Enviada em 02/11/2020

Durante a história, as prisões tiveram diferentes serventias. Durante o Regime Militar, foi usada para capturar e torturar manifestantes contrários ao governo e mantê-los isolados do resto da população, esse uso para as prisões são bem comuns em governos autoritários, pois é um meio fácil de manter os opositores afastados. No entanto, em sistemas mais democráticos, a prisão tem como objetivo ressocializar aqueles que faltaram com a lei. No Brasil, essa situação tem formado uma gigantesca “bola de neve”, pois num país com tamanha violência, o  foco é apenas isolar os malfeitores resultando num sistema carcerário “acumulativo”, largado e ineficaz.

É com considerável frequência  que se vê em diversos veículos de comunicação notícias sobre revoltas em prisões, imagens de celas superlotadas, conflitos inter-facções e outras diversas reportagens denunciando a falta de infraestrutura. Também é comum ouvir da população que “quem não deve, não teme” em contextos de prisões preventivas, que de acordo com o Ministério Público, formam 40% dos detentos, potencializando a ocupação das penitenciárias em espera de um julgamento que podem demorar alguns meses.

A ressocialização do detento é essencial tanto dentro do presídio, como forma de passar o tempo e reduzir alguns dias da pena, quanto fora, para poder se inserir novamente na sociedade.
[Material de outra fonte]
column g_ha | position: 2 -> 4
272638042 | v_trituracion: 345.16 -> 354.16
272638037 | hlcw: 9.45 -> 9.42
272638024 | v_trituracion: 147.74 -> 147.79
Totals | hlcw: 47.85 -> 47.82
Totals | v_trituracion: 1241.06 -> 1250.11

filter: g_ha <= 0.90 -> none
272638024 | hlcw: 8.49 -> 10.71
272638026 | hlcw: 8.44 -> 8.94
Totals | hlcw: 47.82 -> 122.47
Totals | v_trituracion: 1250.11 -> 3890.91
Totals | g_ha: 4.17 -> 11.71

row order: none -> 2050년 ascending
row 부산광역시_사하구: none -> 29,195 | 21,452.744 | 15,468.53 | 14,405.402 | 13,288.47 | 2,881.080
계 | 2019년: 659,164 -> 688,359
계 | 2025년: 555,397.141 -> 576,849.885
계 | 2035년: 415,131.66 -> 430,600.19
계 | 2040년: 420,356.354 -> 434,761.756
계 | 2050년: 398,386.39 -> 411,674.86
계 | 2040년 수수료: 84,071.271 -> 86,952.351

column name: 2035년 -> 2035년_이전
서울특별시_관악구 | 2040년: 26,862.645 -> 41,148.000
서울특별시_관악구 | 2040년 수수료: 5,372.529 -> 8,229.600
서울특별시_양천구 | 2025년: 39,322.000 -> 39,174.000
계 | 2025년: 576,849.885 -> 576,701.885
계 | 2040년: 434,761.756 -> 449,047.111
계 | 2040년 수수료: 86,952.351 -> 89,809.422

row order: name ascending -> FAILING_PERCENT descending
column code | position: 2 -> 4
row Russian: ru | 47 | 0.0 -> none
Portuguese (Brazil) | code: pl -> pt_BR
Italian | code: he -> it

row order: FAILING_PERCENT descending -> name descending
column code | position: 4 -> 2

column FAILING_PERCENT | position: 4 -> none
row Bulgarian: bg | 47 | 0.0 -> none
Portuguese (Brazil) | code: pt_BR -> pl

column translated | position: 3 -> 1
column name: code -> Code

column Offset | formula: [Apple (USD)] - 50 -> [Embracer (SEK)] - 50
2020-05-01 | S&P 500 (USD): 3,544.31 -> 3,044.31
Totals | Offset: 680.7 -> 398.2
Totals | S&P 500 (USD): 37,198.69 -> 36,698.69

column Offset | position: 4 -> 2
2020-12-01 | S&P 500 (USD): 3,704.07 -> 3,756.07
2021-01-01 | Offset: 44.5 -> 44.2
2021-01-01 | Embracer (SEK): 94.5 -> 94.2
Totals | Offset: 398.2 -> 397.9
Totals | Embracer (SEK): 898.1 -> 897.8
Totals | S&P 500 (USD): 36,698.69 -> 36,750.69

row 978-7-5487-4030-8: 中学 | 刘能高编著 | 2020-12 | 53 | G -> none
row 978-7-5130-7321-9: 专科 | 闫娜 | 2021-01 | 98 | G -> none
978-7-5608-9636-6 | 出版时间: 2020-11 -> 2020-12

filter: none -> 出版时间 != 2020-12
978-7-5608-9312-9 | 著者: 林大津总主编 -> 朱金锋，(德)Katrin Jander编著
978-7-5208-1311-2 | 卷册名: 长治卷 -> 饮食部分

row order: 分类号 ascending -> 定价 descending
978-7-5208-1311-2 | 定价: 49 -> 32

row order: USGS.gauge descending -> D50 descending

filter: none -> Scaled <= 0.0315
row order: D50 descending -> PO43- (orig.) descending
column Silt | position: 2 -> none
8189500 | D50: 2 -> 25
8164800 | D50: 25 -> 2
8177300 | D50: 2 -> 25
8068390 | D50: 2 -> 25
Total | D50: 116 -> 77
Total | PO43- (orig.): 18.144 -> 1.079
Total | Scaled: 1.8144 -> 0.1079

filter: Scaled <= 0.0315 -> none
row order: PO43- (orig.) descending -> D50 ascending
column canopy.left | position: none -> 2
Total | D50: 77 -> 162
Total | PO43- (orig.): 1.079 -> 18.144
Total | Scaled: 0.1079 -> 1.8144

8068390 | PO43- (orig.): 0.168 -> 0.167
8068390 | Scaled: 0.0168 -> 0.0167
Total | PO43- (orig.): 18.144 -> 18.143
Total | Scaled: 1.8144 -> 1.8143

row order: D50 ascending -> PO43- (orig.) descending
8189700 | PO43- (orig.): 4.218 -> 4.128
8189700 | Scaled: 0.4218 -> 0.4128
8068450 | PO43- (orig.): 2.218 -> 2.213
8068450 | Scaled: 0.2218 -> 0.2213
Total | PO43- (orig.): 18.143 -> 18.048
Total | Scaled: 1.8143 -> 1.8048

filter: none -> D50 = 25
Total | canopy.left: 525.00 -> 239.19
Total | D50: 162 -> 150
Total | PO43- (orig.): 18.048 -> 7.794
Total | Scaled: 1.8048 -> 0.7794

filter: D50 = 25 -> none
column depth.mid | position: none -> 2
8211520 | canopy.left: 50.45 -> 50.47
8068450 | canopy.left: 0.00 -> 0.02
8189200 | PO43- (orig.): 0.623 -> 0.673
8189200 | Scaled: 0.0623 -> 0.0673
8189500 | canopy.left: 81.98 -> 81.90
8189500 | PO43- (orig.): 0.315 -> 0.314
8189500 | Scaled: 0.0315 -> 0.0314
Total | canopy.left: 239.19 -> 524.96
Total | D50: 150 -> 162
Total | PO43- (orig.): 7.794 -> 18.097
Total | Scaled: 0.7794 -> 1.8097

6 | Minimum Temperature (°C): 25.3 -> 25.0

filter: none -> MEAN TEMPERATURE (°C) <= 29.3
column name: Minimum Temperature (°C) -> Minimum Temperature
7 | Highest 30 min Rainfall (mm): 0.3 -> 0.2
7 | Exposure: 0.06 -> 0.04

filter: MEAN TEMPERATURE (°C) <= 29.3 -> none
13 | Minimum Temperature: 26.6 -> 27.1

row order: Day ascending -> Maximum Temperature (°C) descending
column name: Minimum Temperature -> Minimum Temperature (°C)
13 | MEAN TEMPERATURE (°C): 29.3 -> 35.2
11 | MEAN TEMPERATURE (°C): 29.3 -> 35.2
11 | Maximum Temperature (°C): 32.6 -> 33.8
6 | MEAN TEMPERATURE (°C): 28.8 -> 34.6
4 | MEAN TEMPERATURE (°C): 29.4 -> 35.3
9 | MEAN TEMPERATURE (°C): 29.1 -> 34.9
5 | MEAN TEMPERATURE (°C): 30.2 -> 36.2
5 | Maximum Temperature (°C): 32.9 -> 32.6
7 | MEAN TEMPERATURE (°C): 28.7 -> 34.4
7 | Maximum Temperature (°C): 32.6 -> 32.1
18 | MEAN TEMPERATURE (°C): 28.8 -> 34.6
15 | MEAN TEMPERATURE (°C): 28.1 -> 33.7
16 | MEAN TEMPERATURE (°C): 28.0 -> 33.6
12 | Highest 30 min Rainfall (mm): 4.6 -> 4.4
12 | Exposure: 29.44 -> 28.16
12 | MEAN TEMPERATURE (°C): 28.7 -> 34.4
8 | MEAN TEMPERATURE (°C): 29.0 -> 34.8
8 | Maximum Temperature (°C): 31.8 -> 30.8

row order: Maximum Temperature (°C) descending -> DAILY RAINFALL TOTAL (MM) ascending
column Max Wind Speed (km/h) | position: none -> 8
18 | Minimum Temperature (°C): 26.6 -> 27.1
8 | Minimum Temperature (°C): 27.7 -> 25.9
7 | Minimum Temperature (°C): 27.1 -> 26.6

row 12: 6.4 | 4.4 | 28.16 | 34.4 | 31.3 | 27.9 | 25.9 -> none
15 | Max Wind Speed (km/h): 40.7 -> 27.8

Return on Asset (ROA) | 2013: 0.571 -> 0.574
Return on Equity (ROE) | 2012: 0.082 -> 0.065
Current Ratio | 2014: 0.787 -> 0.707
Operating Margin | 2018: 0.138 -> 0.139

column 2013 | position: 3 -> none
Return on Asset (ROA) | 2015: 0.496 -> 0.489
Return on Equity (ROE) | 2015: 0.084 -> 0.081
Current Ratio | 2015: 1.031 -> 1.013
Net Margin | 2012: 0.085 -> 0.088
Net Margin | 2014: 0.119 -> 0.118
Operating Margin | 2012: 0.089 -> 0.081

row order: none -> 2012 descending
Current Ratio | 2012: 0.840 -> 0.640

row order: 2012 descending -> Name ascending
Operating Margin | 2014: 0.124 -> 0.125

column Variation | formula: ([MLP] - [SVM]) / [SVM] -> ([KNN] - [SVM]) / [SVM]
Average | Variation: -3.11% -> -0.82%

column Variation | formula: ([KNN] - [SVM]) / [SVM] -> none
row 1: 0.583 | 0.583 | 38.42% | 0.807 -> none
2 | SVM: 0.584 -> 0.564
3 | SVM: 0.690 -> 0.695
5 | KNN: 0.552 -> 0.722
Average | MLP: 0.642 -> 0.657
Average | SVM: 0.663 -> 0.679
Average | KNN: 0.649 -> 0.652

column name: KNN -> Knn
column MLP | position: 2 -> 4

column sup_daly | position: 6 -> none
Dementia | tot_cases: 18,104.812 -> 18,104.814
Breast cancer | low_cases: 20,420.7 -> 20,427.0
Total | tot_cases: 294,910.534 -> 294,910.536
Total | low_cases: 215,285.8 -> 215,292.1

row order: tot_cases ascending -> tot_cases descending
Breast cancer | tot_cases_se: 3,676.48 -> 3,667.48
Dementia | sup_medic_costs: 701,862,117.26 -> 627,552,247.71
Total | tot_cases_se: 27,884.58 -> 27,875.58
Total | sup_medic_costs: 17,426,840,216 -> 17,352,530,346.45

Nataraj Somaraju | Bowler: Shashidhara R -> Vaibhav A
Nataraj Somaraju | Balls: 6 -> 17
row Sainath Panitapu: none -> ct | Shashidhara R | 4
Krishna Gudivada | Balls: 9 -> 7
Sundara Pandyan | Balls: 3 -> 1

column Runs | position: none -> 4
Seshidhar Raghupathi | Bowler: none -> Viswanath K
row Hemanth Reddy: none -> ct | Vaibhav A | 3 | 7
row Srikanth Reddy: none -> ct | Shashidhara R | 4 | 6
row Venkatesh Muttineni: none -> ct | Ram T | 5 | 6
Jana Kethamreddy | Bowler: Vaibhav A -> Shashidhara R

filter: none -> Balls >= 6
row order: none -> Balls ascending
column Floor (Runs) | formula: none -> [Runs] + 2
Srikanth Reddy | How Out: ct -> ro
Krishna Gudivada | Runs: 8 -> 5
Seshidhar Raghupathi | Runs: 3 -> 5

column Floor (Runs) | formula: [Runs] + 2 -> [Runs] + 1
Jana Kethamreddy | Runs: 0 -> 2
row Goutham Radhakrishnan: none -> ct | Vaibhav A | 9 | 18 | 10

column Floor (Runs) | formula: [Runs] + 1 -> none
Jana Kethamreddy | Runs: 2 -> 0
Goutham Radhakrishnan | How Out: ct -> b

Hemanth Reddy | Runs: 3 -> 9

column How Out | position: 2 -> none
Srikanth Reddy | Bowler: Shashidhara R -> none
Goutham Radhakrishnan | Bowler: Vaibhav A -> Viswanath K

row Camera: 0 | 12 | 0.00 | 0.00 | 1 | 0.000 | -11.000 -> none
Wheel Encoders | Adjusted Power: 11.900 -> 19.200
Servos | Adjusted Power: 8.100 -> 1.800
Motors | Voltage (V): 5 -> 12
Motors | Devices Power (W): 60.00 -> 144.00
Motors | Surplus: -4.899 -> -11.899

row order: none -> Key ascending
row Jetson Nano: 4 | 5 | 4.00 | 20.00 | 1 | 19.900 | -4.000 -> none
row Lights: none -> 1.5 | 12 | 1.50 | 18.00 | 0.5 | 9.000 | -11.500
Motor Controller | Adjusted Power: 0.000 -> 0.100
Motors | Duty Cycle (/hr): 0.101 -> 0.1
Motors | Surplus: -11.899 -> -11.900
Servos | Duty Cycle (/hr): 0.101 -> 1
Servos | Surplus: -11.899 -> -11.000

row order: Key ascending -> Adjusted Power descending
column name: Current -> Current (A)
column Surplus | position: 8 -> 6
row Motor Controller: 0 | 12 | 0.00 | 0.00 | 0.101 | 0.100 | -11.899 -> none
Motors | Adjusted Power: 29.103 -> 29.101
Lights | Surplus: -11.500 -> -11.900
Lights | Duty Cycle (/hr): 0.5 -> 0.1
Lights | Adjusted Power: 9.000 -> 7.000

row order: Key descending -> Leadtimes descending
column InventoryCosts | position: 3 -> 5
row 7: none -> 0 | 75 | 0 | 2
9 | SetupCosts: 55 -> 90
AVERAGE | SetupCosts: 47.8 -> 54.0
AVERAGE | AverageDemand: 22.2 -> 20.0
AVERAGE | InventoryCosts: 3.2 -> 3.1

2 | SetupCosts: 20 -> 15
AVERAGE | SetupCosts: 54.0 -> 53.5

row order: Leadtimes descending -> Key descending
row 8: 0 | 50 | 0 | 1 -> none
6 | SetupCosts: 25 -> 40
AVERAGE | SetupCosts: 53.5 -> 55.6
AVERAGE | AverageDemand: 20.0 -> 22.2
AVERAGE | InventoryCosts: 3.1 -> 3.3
Além do trabalho propriamente dito, existem ainda opções de cursos técnicos para habilitar o detento quando ganhar sua liberdade, porém esses serviços ainda são tímidos. Pelos dados do DEPEN (Departamento Penitenciário Nacional), apenas 15% dos presos estão trabalhando/estudando, demostrando, mais uma vez, a falta de infraestrutura e interesse em aumentar a quantidade de Pessoas Economicamente Ativas.

Como forma de apaziguar essas deficiências no sistema carcerário, o DEPEN deve, além de usar a prisão preventiva apenas para casos graves (homicídio, estupro, trafico etc) para diminuir a massa temporária nos presídios, deve também, em parceria com escolas como SENAI e SENAC, fornecer uma maior quantidade e gama de cursos para o detentos, para assim favorecer o interno ao mercado de trabalho e o Estado, que irá ganhar em forma de tributação, beneficiando ambos.